__TASK ITEM__.
Of the material below, only the lines from the line containing "[295,58,473,72] we still" down to the line containing "[103,138,153,148] columns ->" belong in the answer, written out exactly.

__PROVIDED INFORMATION__.
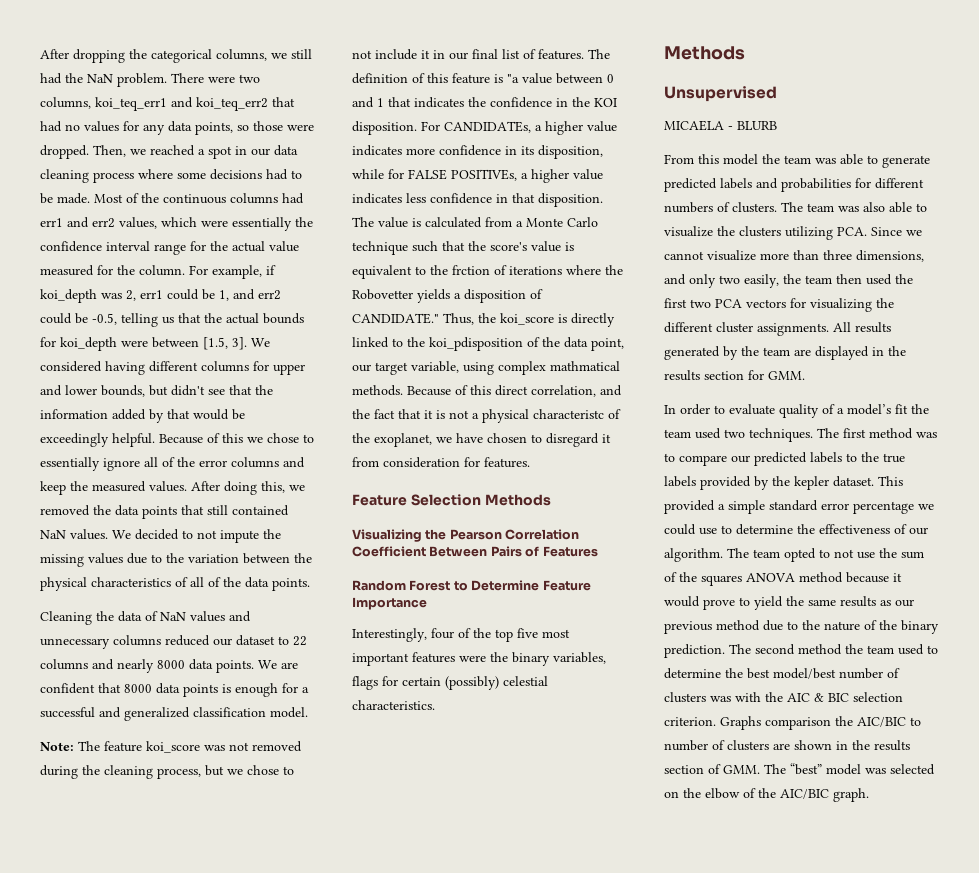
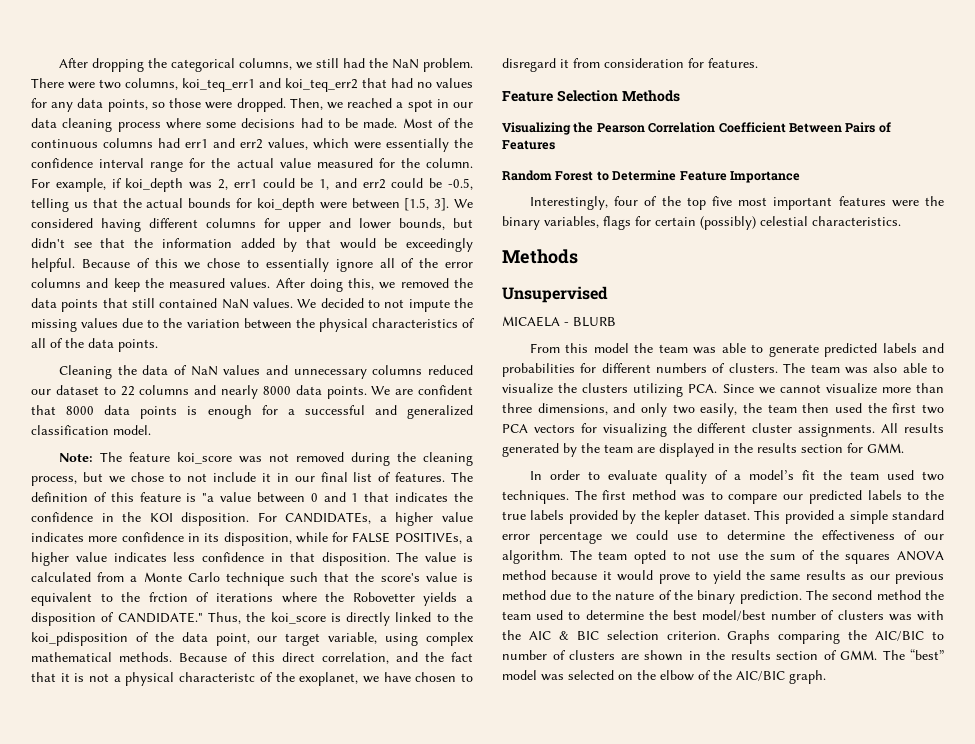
[550,361,620,371] mathmatical -> [31,652,112,662] mathematical
[765,717,831,730] comparison -> [778,631,841,644] comparing

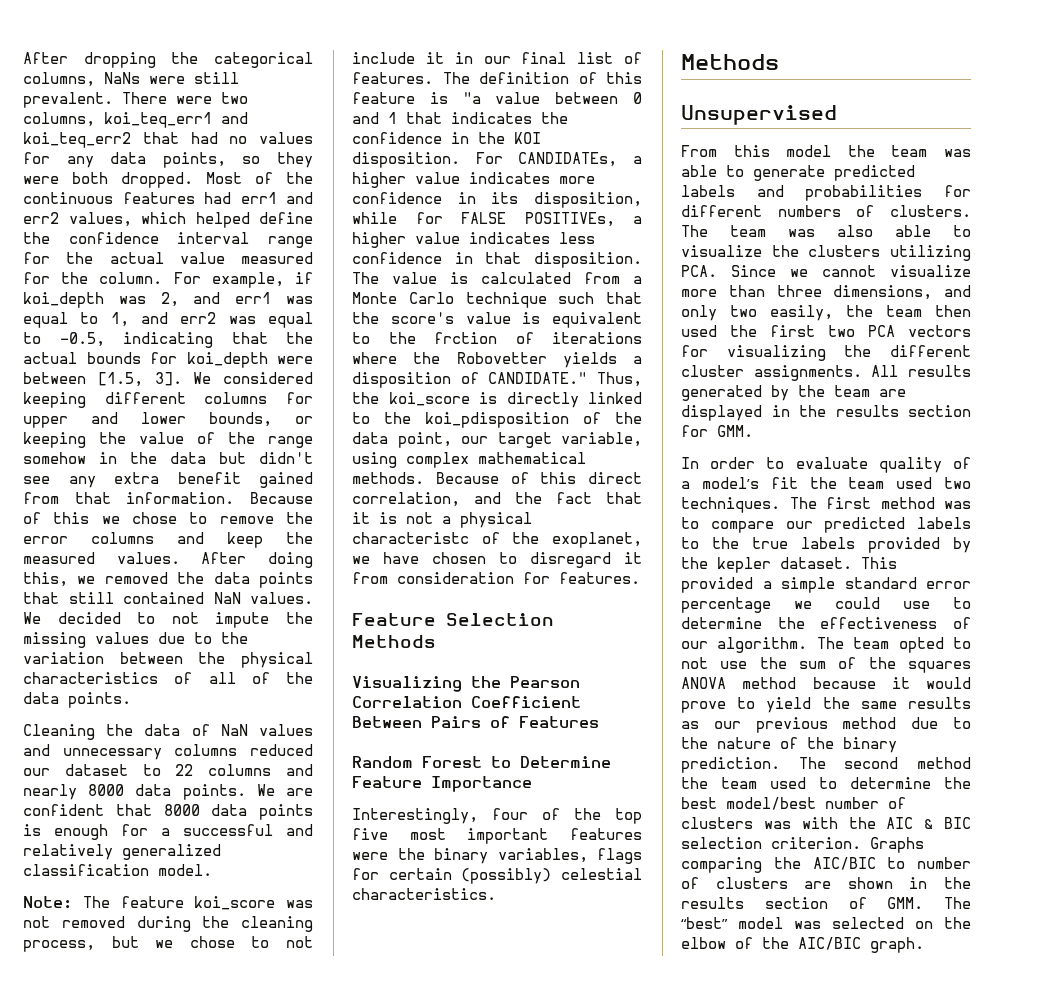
[295,58,473,72] we still had the NaN problem. -> [104,72,239,84] [23,92,113,108] NaNs were still prevalent.
[169,98,474,112] [31,118,398,132] those were dropped. Then, we reached a spot in our data cleaning process where some decisions had to be made. -> [277,152,313,168] [23,172,193,188] they were both dropped.
[103,138,153,148] columns -> [122,192,195,204] features
[354,138,449,152] were essentially -> [195,212,313,228] helped define
[233,178,473,190] [31,198,88,212] err1 could be 1, and err2 could be -0.5, telling us -> [193,292,313,304] [23,312,313,328] [23,332,213,348] and err1 was equal to 1, and err2 was equal to -0.5, indicating
[101,218,141,232] having -> [23,392,86,408] keeping
[453,218,473,228] [31,238,473,252] [31,258,75,272] but didn't see that the information added by that would be exceedingly helpful. -> [295,416,313,424] [23,432,313,448] [23,452,313,464] [23,472,313,488] [23,492,235,504] or keeping the value of the range somehow in the data but didn't see any extra benefit gained from that information.
[265,258,415,272] essentially ignore all of -> [219,516,274,524] remove
(397, 410) none -> [23,844,113,860] relatively
[502,316,616,327] // MICAELA - BLURB -> (837, 115) none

__ANSWER SECTION__.
[295,58,473,72] we still had the NaN problem. -> [104,72,239,84] [23,92,113,108] NaNs were still prevalent.
[169,98,474,112] [31,118,398,132] those were dropped. Then, we reached a spot in our data cleaning process where some decisions had to be made. -> [277,152,313,168] [23,172,193,188] they were both dropped.
[103,138,153,148] columns -> [122,192,195,204] features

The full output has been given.